1999 yılından beri memur alımları, objektif kurallara göre önce d.m.s ardından k.p.s.s. adını alan ulusal çapta yapılan sınavlarla olmaktadır. mhp-dsp koalisyonunda mhpnin kadrolaşmaya gitmesinin eceviti rahatsız etmesinden dolayı uygulamaya koyduğu bir sınavdır kpss. alınan puandan çok, mezun olunan bölüm ve kamunun ihtiyacı olan mesleklerin daha önemli olduğunu belirtmek lazımdır. örnekleme yapacak olursak, lisans mezunu bir hemşire, mezun olunan öğrenci sayısı ile kamunun ihtiyacı olan hemşire sayısının oranlanması sonucu çok düşük puanla mesleğine atanabilmekteyken, orman mühendisliği mezunu bir mühendis, 95 puanla kendisine uygun bir kadroya ihtiyacın az görülmesi sebebiyle yerleşememektedir.

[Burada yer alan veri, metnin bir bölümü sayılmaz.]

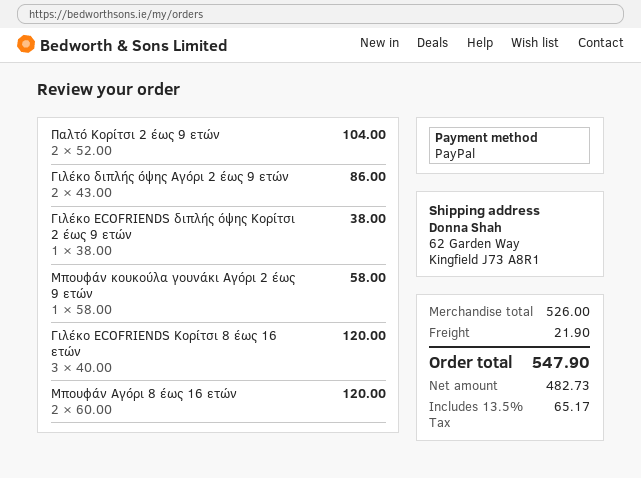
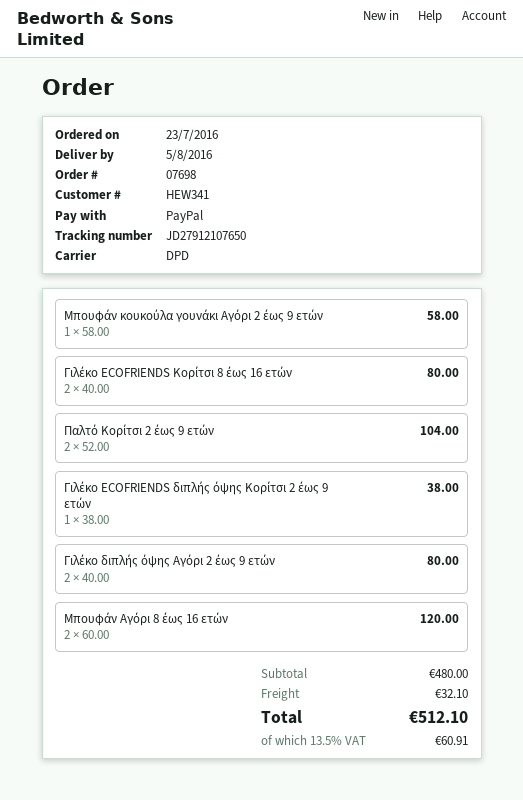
Γιλέκο διπλής όψης Αγόρι 2 έως 9 ετών: 2 x 43.00 = 86.00 -> 2 x 40.00 = 80.00
Γιλέκο ECOFRIENDS Κορίτσι 8 έως 16 ετών: 3 x 40.00 = 120.00 -> 2 x 40.00 = 80.00
subtotal: 526.00 -> 480.00
shipping: 21.90 -> 32.10
tax: 13.5% = 65.17 -> 13.5% = 60.91
total: 547.90 -> 512.10

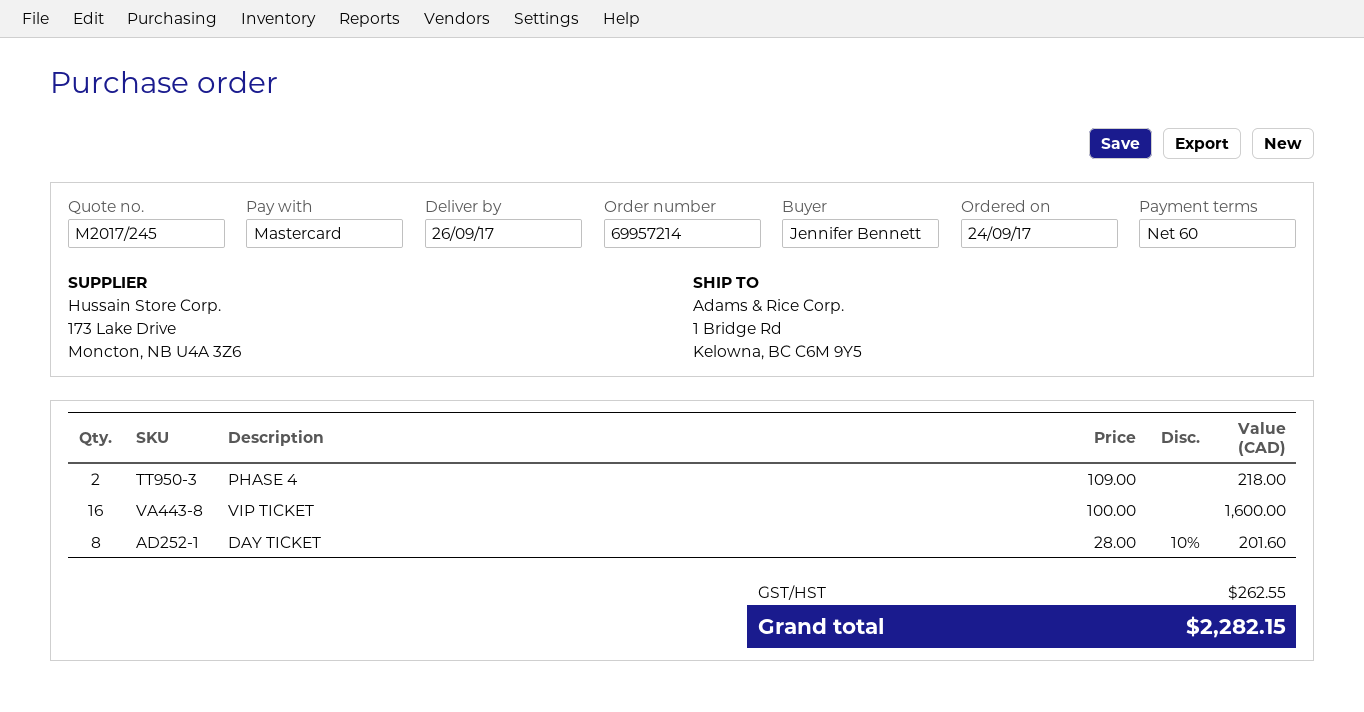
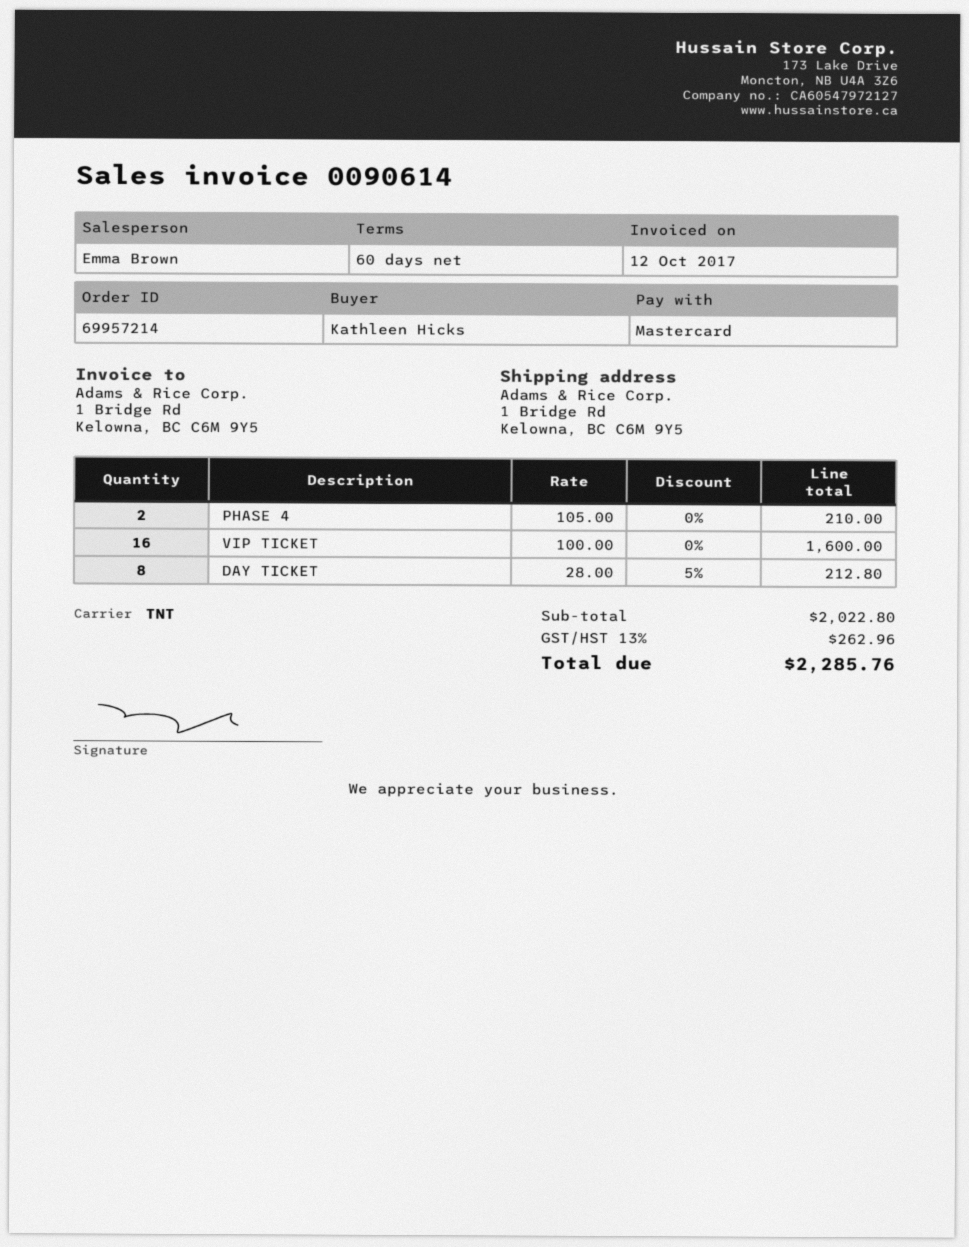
ordered by: Jennifer Bennett -> Kathleen Hicks
PHASE 4: 2 x 109.00 = 218.00 -> 2 x 105.00 = 210.00
DAY TICKET: 8 x 28.00 - 10% = 201.60 -> 8 x 28.00 - 5% = 212.80
tax: 262.55 -> 262.96
total: 2282.15 -> 2285.76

bu da olaya dışardan bakan, konuya tam hakim olmayan insanların, tamamen popülist bir edayla, yiaaa adamı olan 50 puanla atanıyo yiaa, diye söylenmelerine sebep olmaktadır. kaldı ki, yerleştirmeler yapıldıktan sonra hangi kadroya kaç puanla atanıldığı, en düşük ve en yüksek puan verileri gösterilmek suretiyle belirtilmektedir.
size tavsiyem, önce vasıflarınızı kontrol edin, nesiniz? kimsiniz? sizden daha düşük puanla girilen kadrolara neden girildiğine bir bakın ki -eminim vasfınız tutmadığı içindir- daha sonra gerekli yerlere müracaat edip itiraz edin.

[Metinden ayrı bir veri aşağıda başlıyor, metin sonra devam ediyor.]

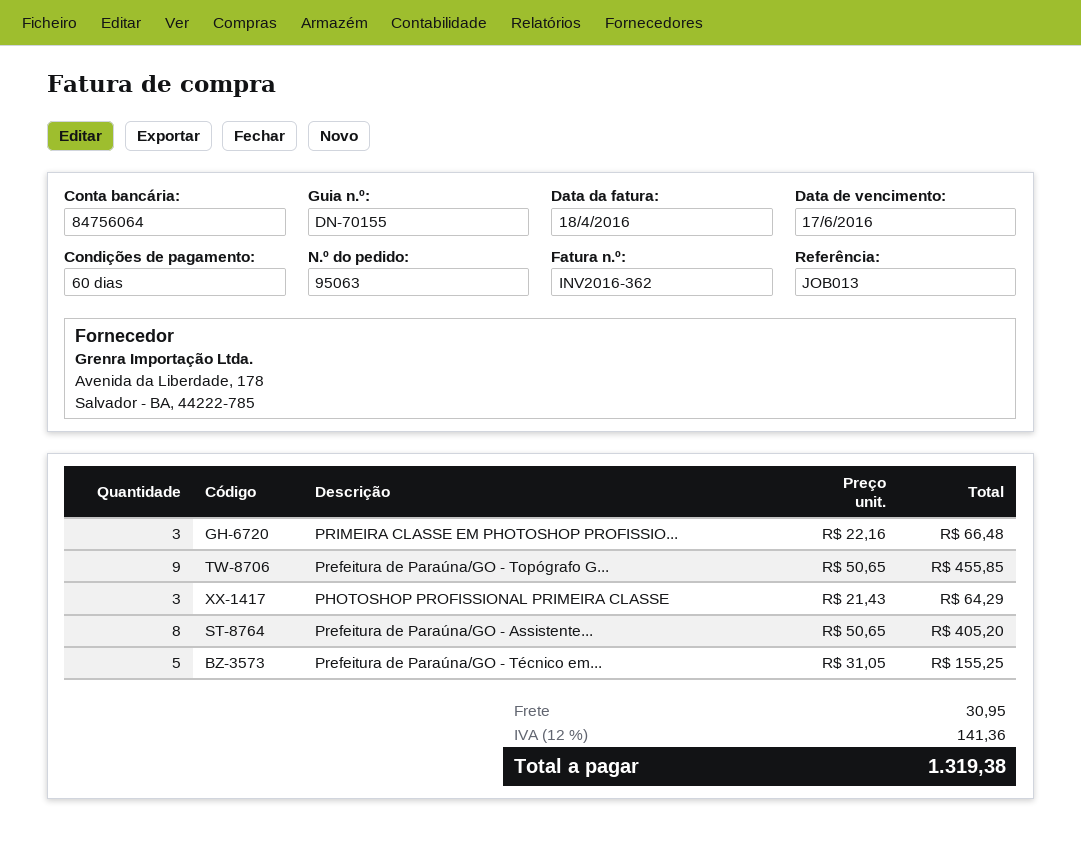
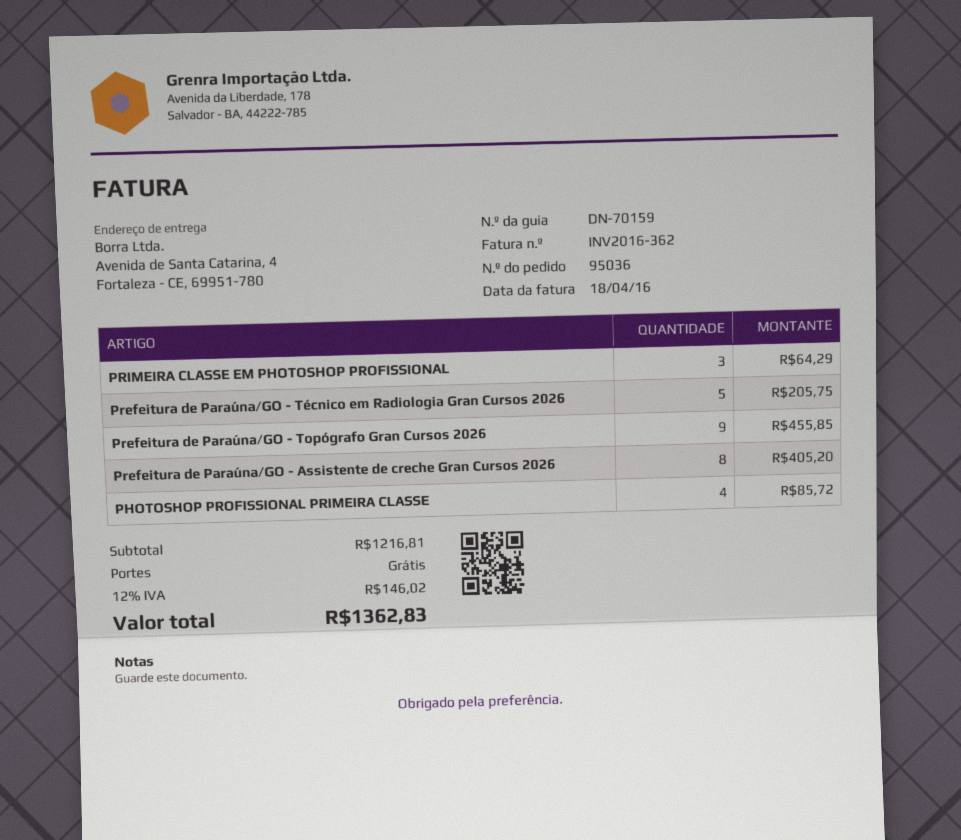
order number: 95063 -> 95036
delivery note number: DN-70155 -> DN-70159
PRIMEIRA CLASSE EM PHOTOSHOP PROFISSIO...: 3 for 66.48 -> 3 for 64.29
PHOTOSHOP PROFISSIONAL PRIMEIRA CLASSE: 3 for 64.29 -> 4 for 85.72
Prefeitura de Paraúna/GO - Técnico em...: 5 for 155.25 -> 5 for 205.75
shipping: 30.95 -> 0.00
tax: 12% = 141.36 -> 12% = 146.02
total: 1319.38 -> 1362.83

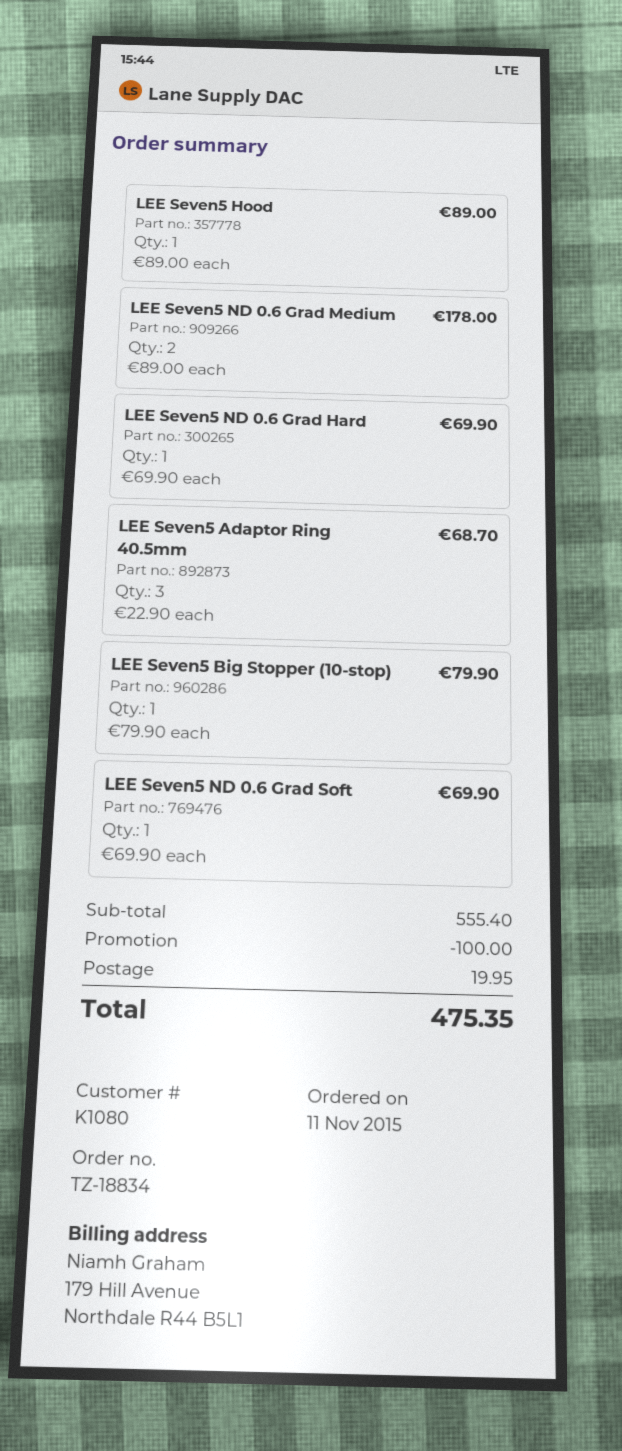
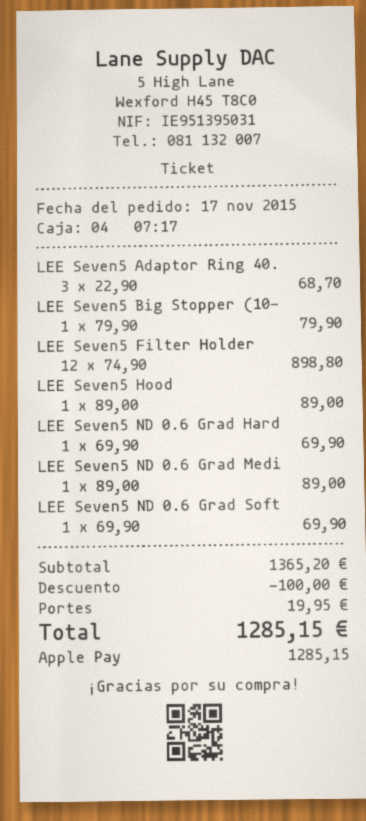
order date: 2015-11-11 -> 2015-11-17
LEE Seven5 ND 0.6 Grad Medium: 2 x 89.00 = 178.00 -> 1 x 89.00 = 89.00
LEE Seven5 Filter Holder: none -> 12 x 74.90 = 898.80
subtotal: 555.40 -> 1365.20
total: 475.35 -> 1285.15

şunu da belirtmeden edemicem, son zamanlarda bazı kurumların bu sınava ek, kendi mevzuatları gereğince mülakat uyguladıklarını biliyoruz. bazı kurumların bu konuda haklılık payları yüksek olmakla beraber, suistimala uygun bir uygulama olduğuda açıktır. Abi, amca, dayı, parti olaylarının bu noktada kullanılabileceği büyük bi gerçektir ama maalesef yapacak fazla da birşey yoktur.

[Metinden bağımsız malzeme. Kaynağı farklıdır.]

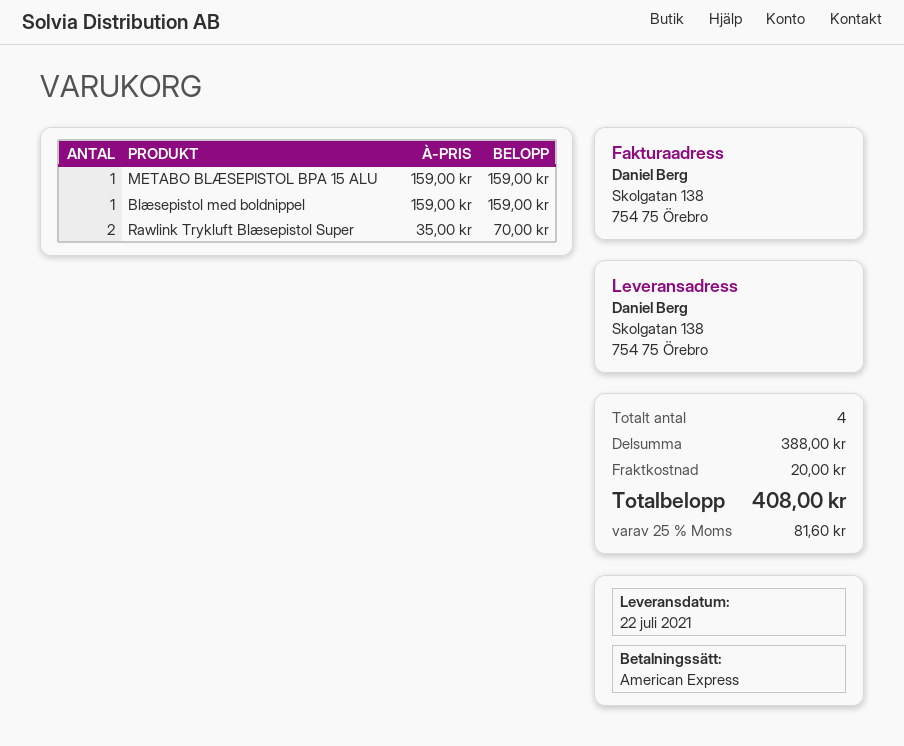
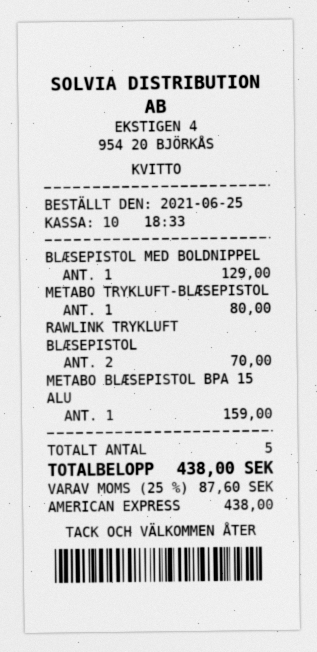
Blæsepistol med boldnippel: 1 for 159.00 -> 1 for 129.00
METABO TRYKLUFT-BLÆSEPISTOL: none -> 1 for 80.00
total quantity: 4 -> 5
shipping: 20.00 -> none
tax: 25% = 81.60 -> 25% = 87.60
total: 408.00 -> 438.00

ösym en güvendiğim kurumların başındadır. öss yerleştirmelerine nasıl güveniyorsanız, ösyme tarafından ulusal ve merkezi yapılan kpss yerleştirmelerine de o kadar güvenmenizi tavsiye ederim.
yaptıkları eylemlerin mantığını halen daha çözemediğim ,çoğunluğu için ki bunlara öğretmenleri katıyor olmaktan gerçekten utanıyorum,isteme konusunda gayet iyi oldukları halde iş vermeye gelince çalışmanın sadece aybaşında alınan maaş olduğunu sanan iş yapması gereken görevli. görevini bilene tabiki...
Yaklaşık sayıları 3 milyon olan ve sosyal haklar bakımından olduça iyi standartlara sahip olan gruptur. Ayrıca ülkemizde en düşük memur maaşı asgari ücretin 2 katından fazladır. Ücretlerinin ve sosyal haklarının korunması önemli olmakla birlikte bu haklara 'işçi' lerin de ulaşabilmesi için mücadele etmeleri toplumsal birlik ve kazanımların garanti altına alınması için elzemdir.
televizyonda sürekli ağlayan, aldıkları parayı hiç beğenmeyen, zam dönemlerinde her sene zamlara itiraz eden, çalıştığı kurumda sabahtan akşama yatan, devletin tüm sosyal haklarından faydalanan insan çeşididir.
Müslim'in el-Hudri'den nakline göre, Resulullah (sav) şöyle demiştir: "Her zalimin arkasında bir bayrağı vardır, zulmü ölçüsünde bu bayrak yükseltilir. Haberiniz olsun, amme hizmetlerini üzerine alandan daha büyük vefasız yoktur."
ulan yan gelip yatma yeri dediniz, şöyle maaş böyle maaş deyip kandırıp memur yaptınız, ne yatması a.q adamlar eşeşek gibi çalıştırıyor beni canımdan bezdim.